• _EXERCISE_
What is needed is an exact copy of every entry below, with the pictures left out.
#####
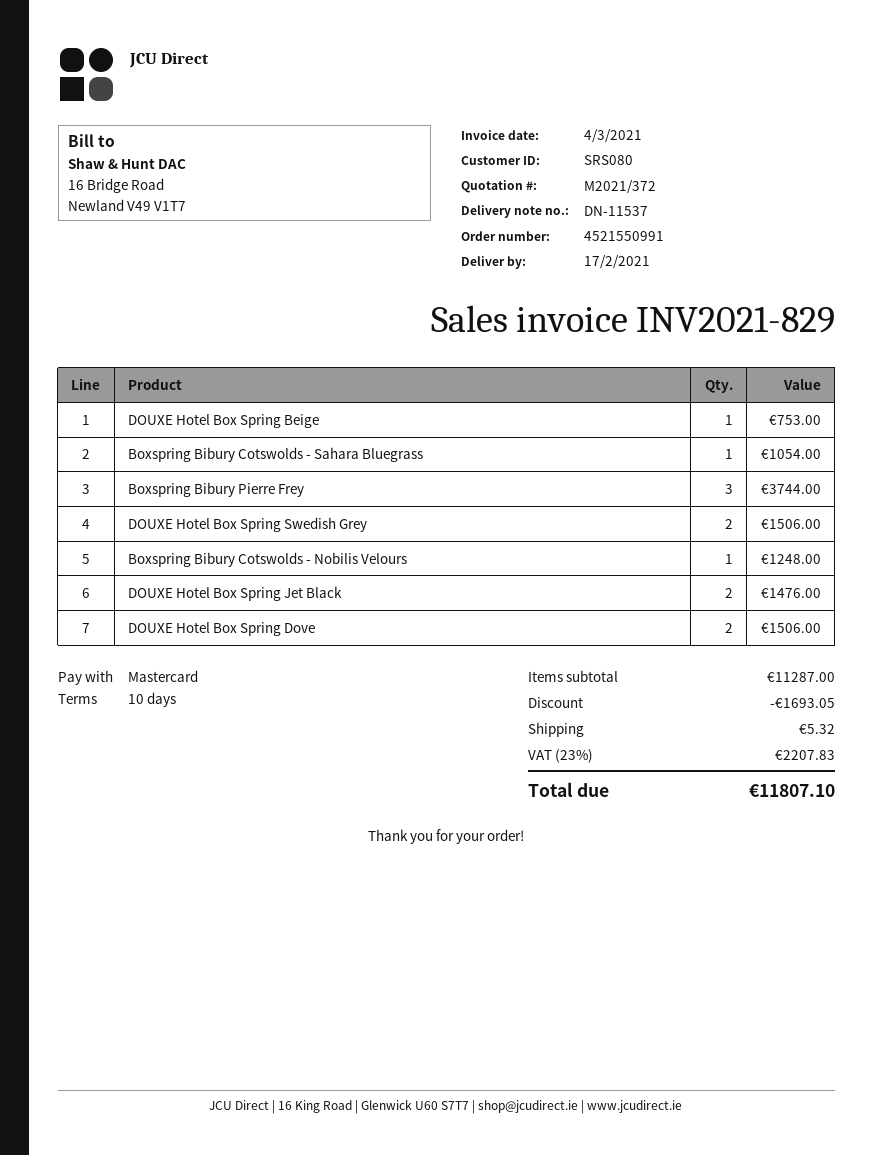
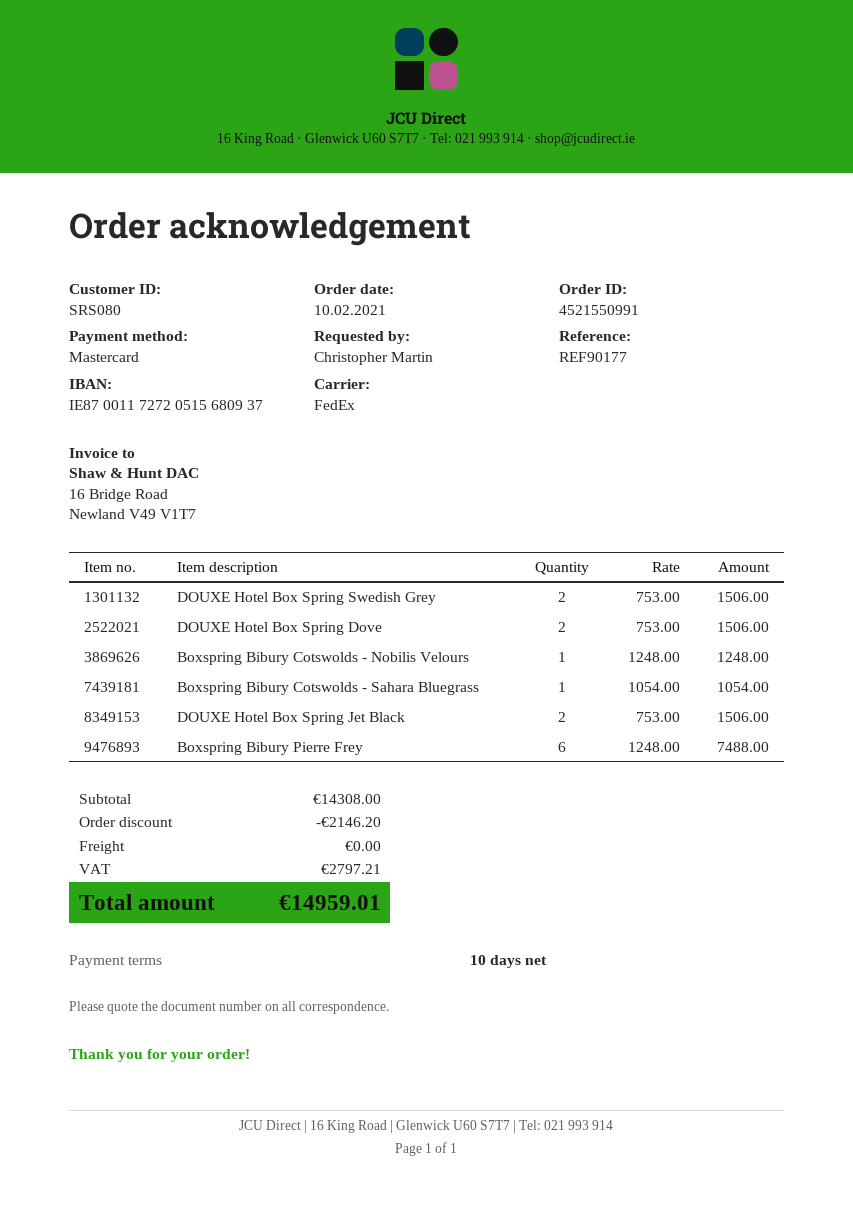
DOUXE Hotel Box Spring Beige: 1 for 753.00 -> none
Boxspring Bibury Pierre Frey: 3 for 3744.00 -> 6 for 7488.00
DOUXE Hotel Box Spring Jet Black: 2 for 1476.00 -> 2 for 1506.00
subtotal: 11287.00 -> 14308.00
discount: 1693.05 -> 2146.20
shipping: 5.32 -> 0.00
tax: 2207.83 -> 2797.21
total: 11807.10 -> 14959.01

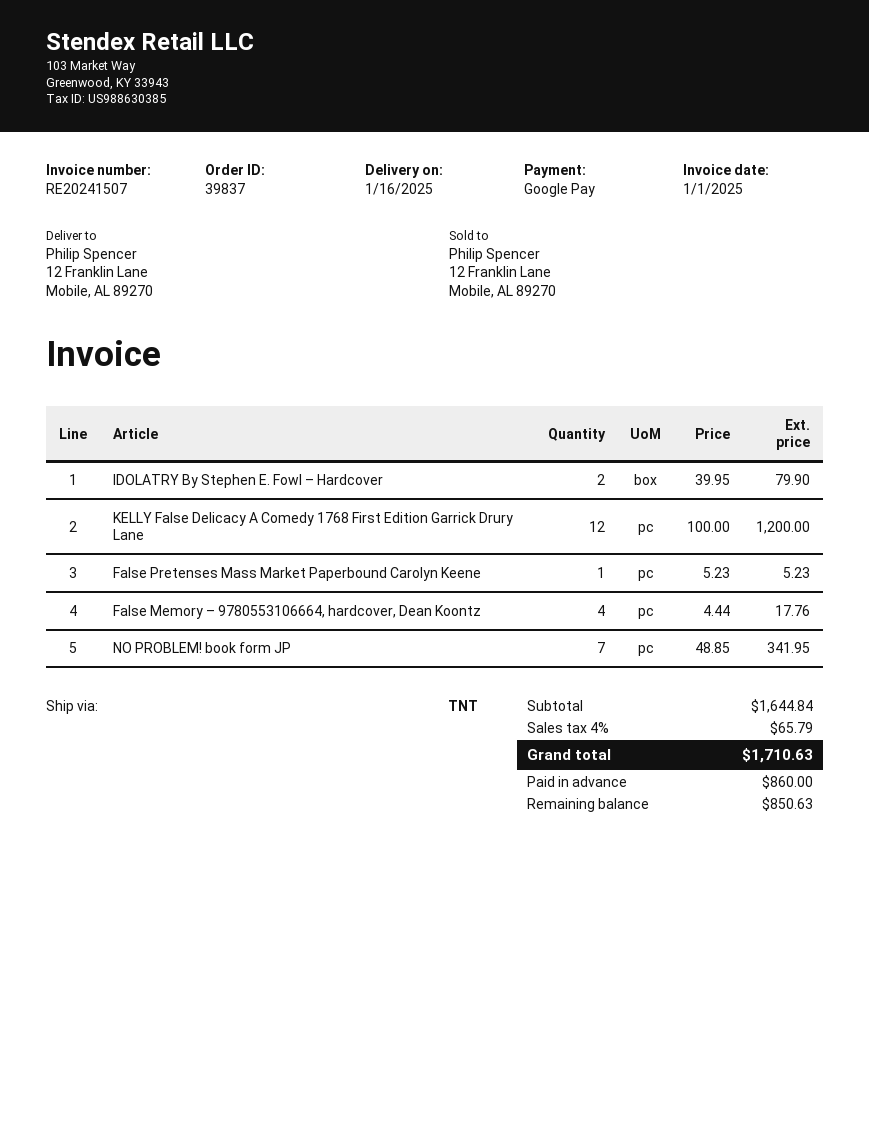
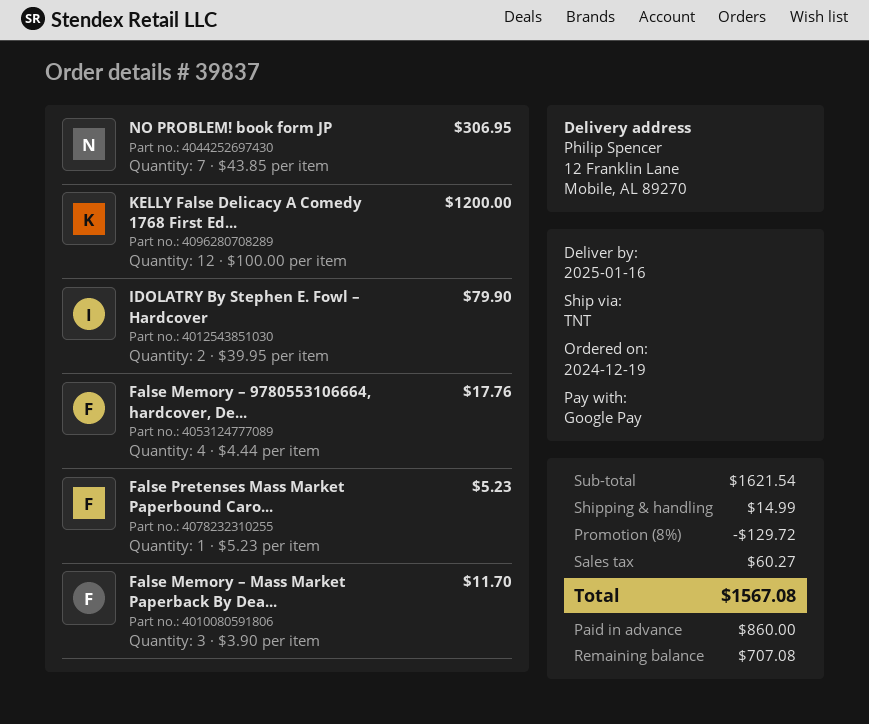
NO PROBLEM! book form JP: 7 x 48.85 = 341.95 -> 7 x 43.85 = 306.95
False Memory – Mass Market Paperback By Dea...: none -> 3 x 3.90 = 11.70
subtotal: 1644.84 -> 1621.54
discount: none -> 8% = 129.72
shipping: none -> 14.99
tax: 65.79 -> 60.27
total: 1710.63 -> 1567.08
balance: 850.63 -> 707.08

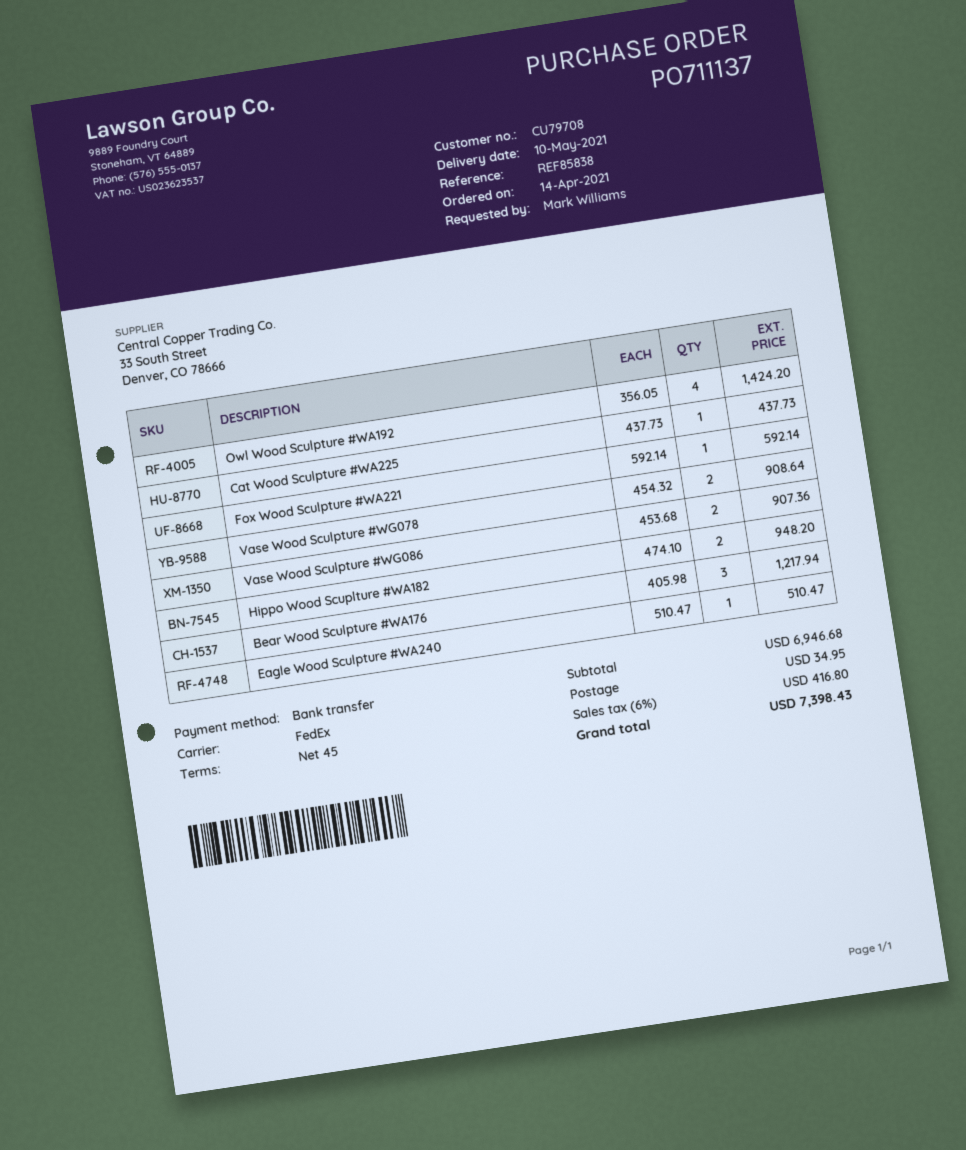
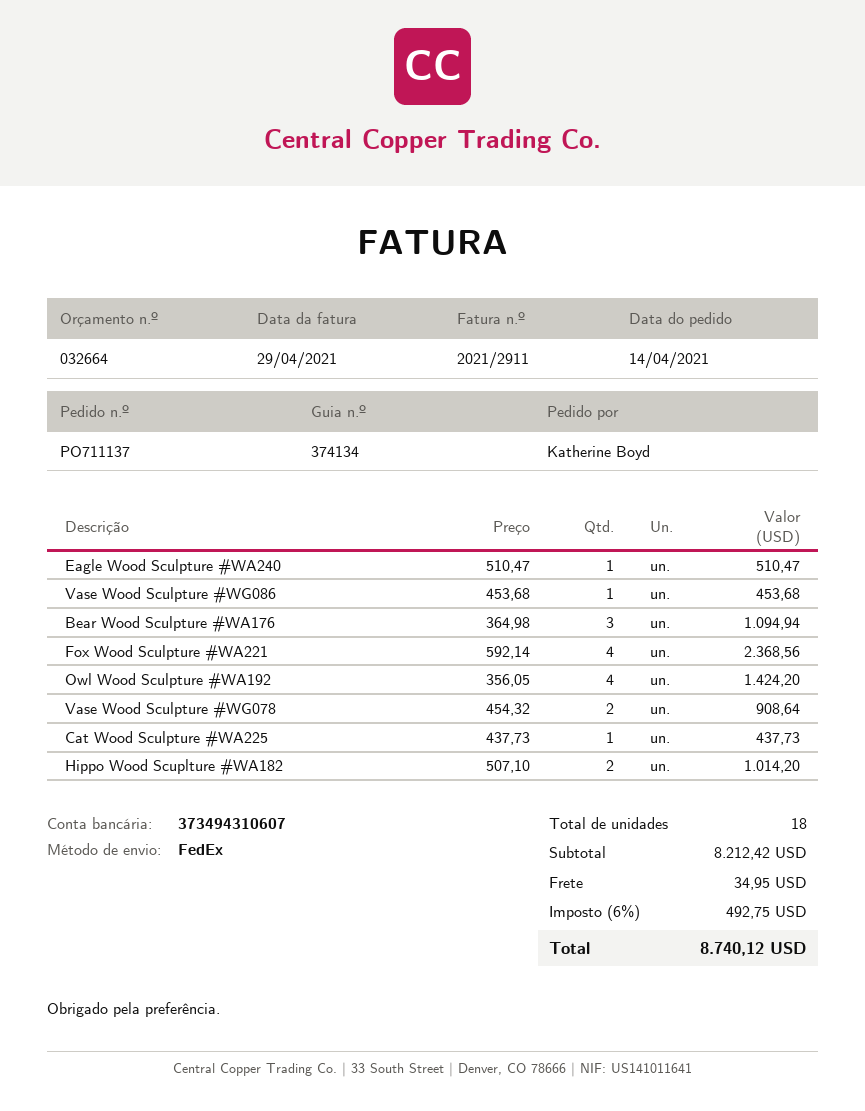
ordered by: Mark Williams -> Katherine Boyd
Fox Wood Sculpture #WA221: 1 x 592.14 = 592.14 -> 4 x 592.14 = 2368.56
Vase Wood Sculpture #WG086: 2 x 453.68 = 907.36 -> 1 x 453.68 = 453.68
Hippo Wood Scuplture #WA182: 2 x 474.10 = 948.20 -> 2 x 507.10 = 1014.20
Bear Wood Sculpture #WA176: 3 x 405.98 = 1217.94 -> 3 x 364.98 = 1094.94
subtotal: 6946.68 -> 8212.42
tax: 6% = 416.80 -> 6% = 492.75
total: 7398.43 -> 8740.12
#####
• _RESPONSE TO THIS TASK_
DOUXE Hotel Box Spring Beige: 1 for 753.00 -> none
Boxspring Bibury Pierre Frey: 3 for 3744.00 -> 6 for 7488.00
DOUXE Hotel Box Spring Jet Black: 2 for 1476.00 -> 2 for 1506.00
subtotal: 11287.00 -> 14308.00
discount: 1693.05 -> 2146.20
shipping: 5.32 -> 0.00
tax: 2207.83 -> 2797.21
total: 11807.10 -> 14959.01

NO PROBLEM! book form JP: 7 x 48.85 = 341.95 -> 7 x 43.85 = 306.95
False Memory – Mass Market Paperback By Dea...: none -> 3 x 3.90 = 11.70
subtotal: 1644.84 -> 1621.54
discount: none -> 8% = 129.72
shipping: none -> 14.99
tax: 65.79 -> 60.27
total: 1710.63 -> 1567.08
balance: 850.63 -> 707.08

ordered by: Mark Williams -> Katherine Boyd
Fox Wood Sculpture #WA221: 1 x 592.14 = 592.14 -> 4 x 592.14 = 2368.56
Vase Wood Sculpture #WG086: 2 x 453.68 = 907.36 -> 1 x 453.68 = 453.68
Hippo Wood Scuplture #WA182: 2 x 474.10 = 948.20 -> 2 x 507.10 = 1014.20
Bear Wood Sculpture #WA176: 3 x 405.98 = 1217.94 -> 3 x 364.98 = 1094.94
subtotal: 6946.68 -> 8212.42
tax: 6% = 416.80 -> 6% = 492.75
total: 7398.43 -> 8740.12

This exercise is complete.